Infrastructure

Servers or cloud resources to execute tasks, run applications, or perform calculations.

Overview

Compute Spec
Container
Controller
Disk
Network Endpoint
Node
VirtualMachine

Compute Spec

CPU Congested

Integration sources:Infrastructure Scraper

One or multiple containers in a workload are experiencing CPU congestion, leading to potential throttling. This occurs when the containers use more CPU resources than allocated, causing degraded performance, longer response times, or application crashes. CPU throttling occurs when a container exceeds its CPU quota as defined by Kubernetes or Docker.

Crash Failure

Integration sources:Infrastructure Scraper

One or multiple containers of a workload has crashed with a non-zero exit code, indicating abnormal termination. This disrupts the application's functionality, leading to downtime or degraded performance depending on how the workload is designed. The non-zero exit code signifies an error during the execution of the container's process.

Frequent Crash Failure

Integration sources:Infrastructure Scraper

One or multiple containers of a workload are frequently crashing with a non-zero exit code, indicating abnormal termination. This disrupts the application's functionality, leading to downtime or degraded performance depending on how the workload is designed.

Frequent Memory Failure

Integration sources:Infrastructure Scraper

The application frequently runs out of memory, leading to crashes, performance degradation, or instability. This affects the application's availability and can lead to downtime or poor user experience. The issue is likely due to inefficient memory usage, such as memory leaks, excessive data loading into memory, or improper garbage collection.

Memory Failure

Integration sources:Infrastructure Scraper

Containers running out of memory can lead to service crashes or degraded performance, resulting in errors for end users or failed service requests. This typically occurs when a container's allocated memory is insufficient for the workload it is handling, causing out-of-memory (OOM) errors and potential system instability.

Container

Ephemeral Storage Congested

Integration sources:Infrastructure Scraper

A container is experiencing ephemeral storage congestion when its ephemeral storage usage becomes critically high, leading to failures in operations that depend on temporary storage. This may be triggered by factors such as excessive logging, inadequate cleanup of temporary files, or unexpected bursts in data processing.

Ephemeral Storage Noisy Neighbor

Integration sources:Infrastructure Scraper

A container acting as a noisy neighbor consumes excessive ephemeral storage, resulting in abnormally high storage usage and contributing to node-level disk pressure that can trigger pod evictions.
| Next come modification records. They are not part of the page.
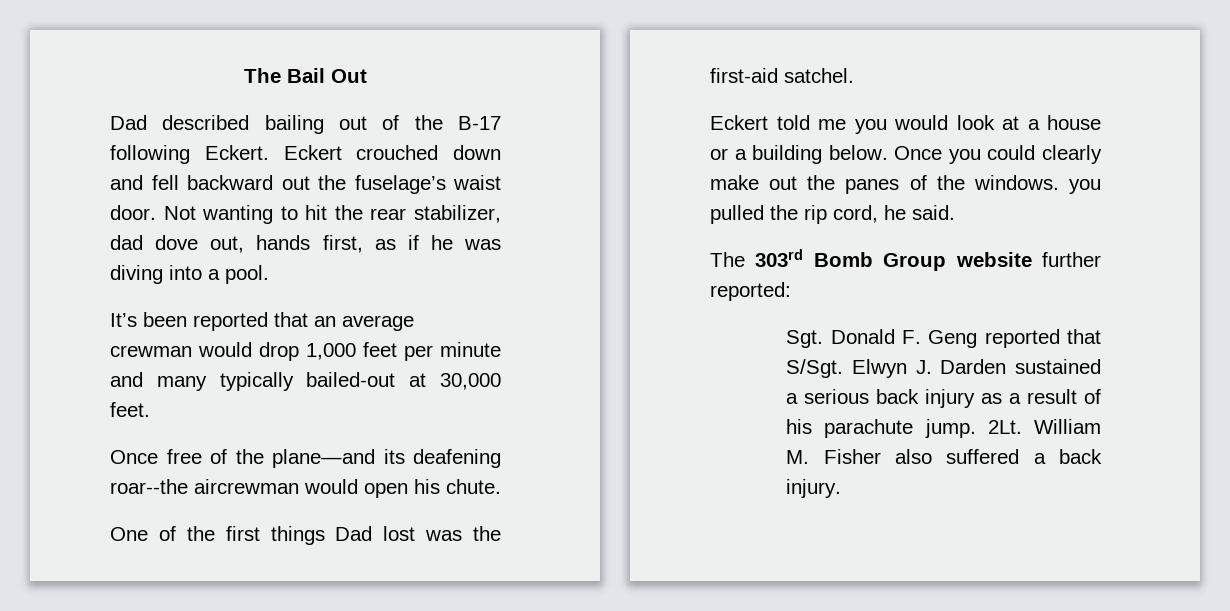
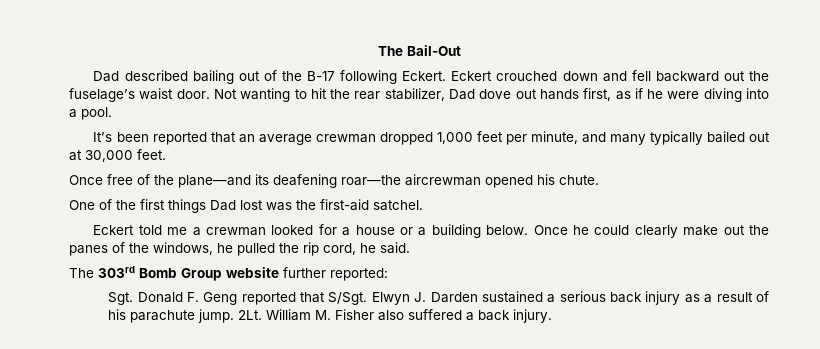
- The Bail Out
+ The Bail-Out
- Not wanting to hit the rear stabilizer, dad dove out, hands first, as if he was diving into a pool.
+ Not wanting to hit the rear stabilizer, Dad dove out hands first, as if he were diving into a pool.
- It’s been reported that an average crewman would drop 1,000 feet per minute and many typically bailed-out at 30,000 feet.
+ It’s been reported that an average crewman dropped 1,000 feet per minute, and many typically bailed out at 30,000 feet.
- Once free of the plane—and its deafening roar--the aircrewman would open his chute.
+ Once free of the plane—and its deafening roar—the aircrewman opened his chute.
- Eckert told me you would look at a house or a building below.
+ Eckert told me a crewman looked for a house or a building below.
- Once you could clearly make out the panes of the windows. you pulled the rip cord, he said.
+ Once he could clearly make out the panes of the windows, he pulled the rip cord, he said.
This issue arises when a container consistently uses more ephemeral storage than expected.

Memory Noisy Neighbor

Integration sources:Infrastructure Scraper

A container acting as a noisy neighbor consumes excessive memory, leading to abnormally high memory usage and contributing to node-level memory pressure that can trigger pod evictions. This issue occurs when a container consistently uses more memory than expected, which adversely impacts both the container and its hosting node.

Controller

FrequentPodEphemeralStorageEvictions

Integration sources:Infrastructure Scraper

A Kubernetes workload is experiencing frequent pod evictions due to ephemeral storage exhaustion. This disrupts application availability and performance, as pods are terminated when they exceed their allocated storage limits or when node-level storage is under pressure.

Image Pull Errors

Integration sources:Infrastructure Scraper

Kubernetes controllers may encounter image pull errors when they cannot download container images from a registry, causing Pods to fail in starting or remain in an ImagePullBackOff state. This disrupts the deployment of applications and can affect service availability.

Malfunction

Integration sources:Infrastructure Scraper

Multiple pods for a Kubernetes controller are in a "NotReady" state for an extended period, which can lead to service unavailability or degraded performance.

Disk

Congested

Integration sources:Infrastructure Scraper

The disk has reached full capacity, which prevents new data from being written and may cause applications to fail, especially those dependent on free disk space for logs, caching, or temporary files. This can also slow down or halt system operations if critical processes can no longer write to the disk.

Inode Usage Congested

Integration sources:Infrastructure Scraper

The disk is experiencing inode exhaustion, meaning the file system has run out of inodes (metadata structures for file storage), which prevents new files from being created even if there is free disk space. This often causes errors in applications attempting to create files and can disrupt services reliant on file storage.

IOPs Congested

Integration sources:Infrastructure Scraper

The disk is experiencing Read/Write Operations Per Second (IOPS) congestion, meaning that the total IOPS capacity is fully utilized. This causes slow performance for applications that rely on disk access, leading to delayed data processing, system lags, or even timeouts.

Read IOPs Congested

Integration sources:Infrastructure Scraper

The disk is experiencing Read Operations Per Second (IOPS) congestion, meaning that the total IOPS capacity is fully utilized. This causes slow performance for applications that rely on disk access, leading to delayed data processing, system lags, or even timeouts.

Read Throughput Congested

Integration sources:Infrastructure Scraper

The disk is experiencing congestion specifically in read throughput, which slows down data retrieval from the disk and can degrade the performance of applications reliant on high-speed data access.

Write IOPs Congested

Integration sources:Infrastructure Scraper

The disk is experiencing Write Operations Per Second (IOPS) congestion, meaning that the total IOPS capacity is fully utilized. This causes slow performance for applications that rely on disk access, leading to delayed data processing, system lags, or even timeouts.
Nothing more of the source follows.